A few Ideas of how you can reduce your food waste

Make careful decisions about what and how much you buy at the grocery store.

• Shop at stores that offer misshapen food at a discount.

• Purchase prepared meals at the deli or salad bar, which allows supermarkets to make use of imperfect produce.

• Buy frozen foods, which suffer fewer losses from farm to shelf.

• Shop often. Start with a large trip and then make smaller follow-ups to buy a few days’ worth of produce at a time.

• Buy fresh food at local farmers markets.

Americans spend about as much at restaurants as they do at grocery stores.

• Skip the cafeteria tray. Diners who use trays waste 32 percent more than those who carry their plates in their hands.

• Take home leftovers.

• Share side dishes to keep portions under control.

• Ask the waiter to hold extras such as bread and butter you don’t plan to eat.

• Encourage restaurants and caterers to donate leftovers.

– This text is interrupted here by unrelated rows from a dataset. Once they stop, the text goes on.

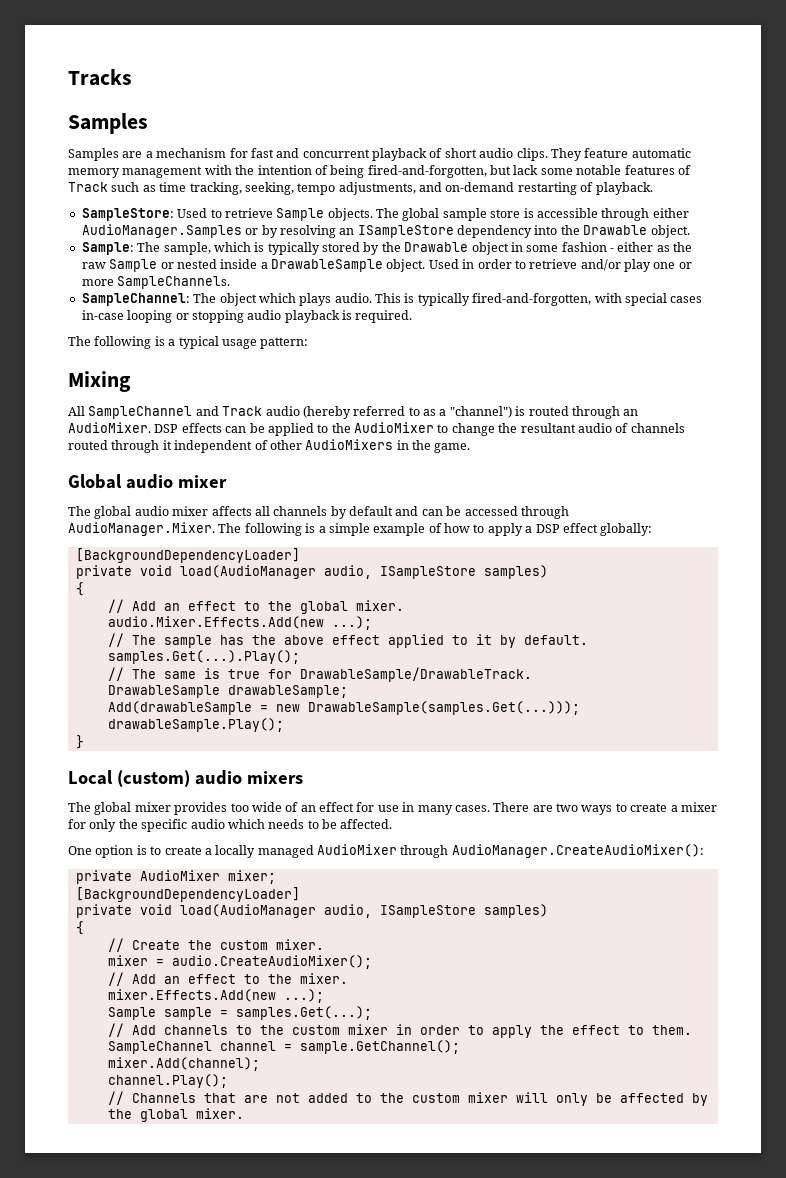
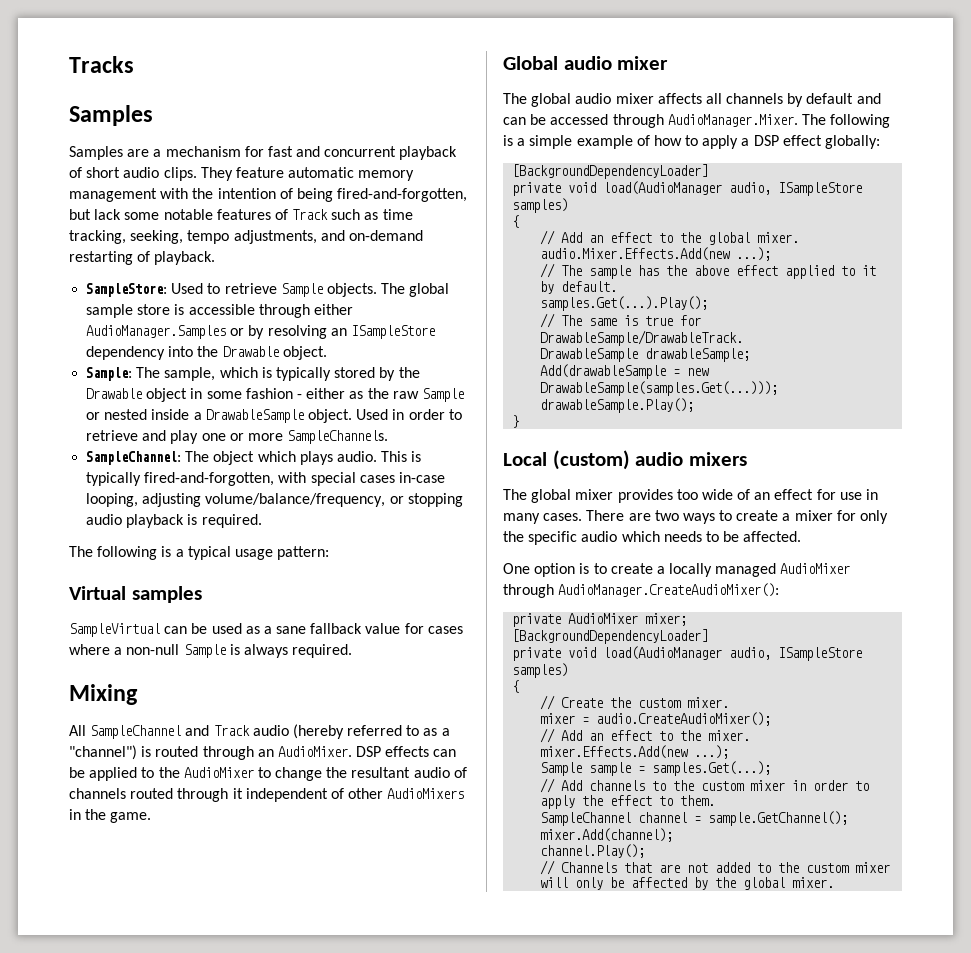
[580,259,621,271] and/or -> [142,430,167,441] and
[127,310,173,323] looping -> [86,493,386,507] looping, adjusting volume/balance/frequency,
(309, 343) none -> [69,586,202,603] [69,623,463,637] [69,644,353,658] // Virtual samples // SampleVirtual can be used as a sane fallback value for cases where a non-null Sample is always required.

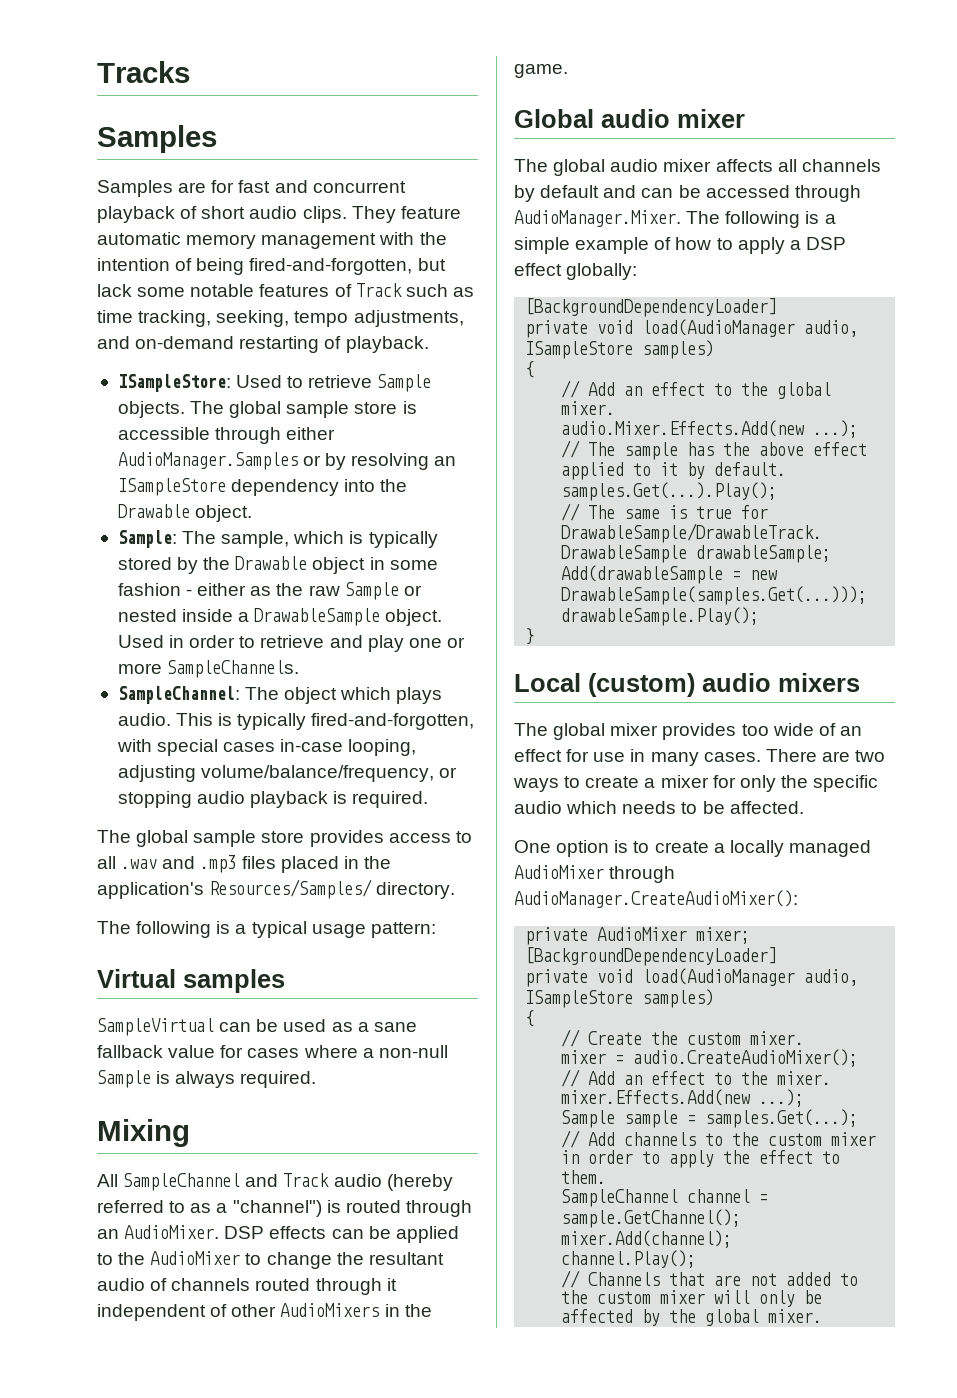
[153,146,241,157] a mechanism -> (207, 187) none
[86,283,168,297] SampleStore: -> [117,374,231,392] ISampleStore:
(262, 521) none -> [97,830,472,847] [97,855,391,873] [97,879,456,899] // The global sample store provides access to all .wav and .mp3 files placed in the application's Resources/Samples/ directory.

Small changes in the kitchen can reduce the amount of food your household throws out.

• Use FoodKeeper or other apps for food-expiration reminders.

• Switch to smaller dishes to control portions. The standard plate is 36 percent larger than it was 50 years ago.

• Eat leftovers on a regular night each week.

• Give uneaten food a second chance. Freeze or can extras. Blend bruised fruit into smoothies.

• Try not to waste water-intensive foods like meat.

Businesses, schools, nonprofits, and governments can all find ways to dump less food.

• Bring back home economics classes to teach cooking, canning, and storage basics.

• Get your school to join the USDA Food Waste Challenge.

• Ask your local government for a curbside food-scrap collection service like that provided in roughly 200 U.S. communities.

• Share the bounty of your home garden with your community through ampleharvest.org.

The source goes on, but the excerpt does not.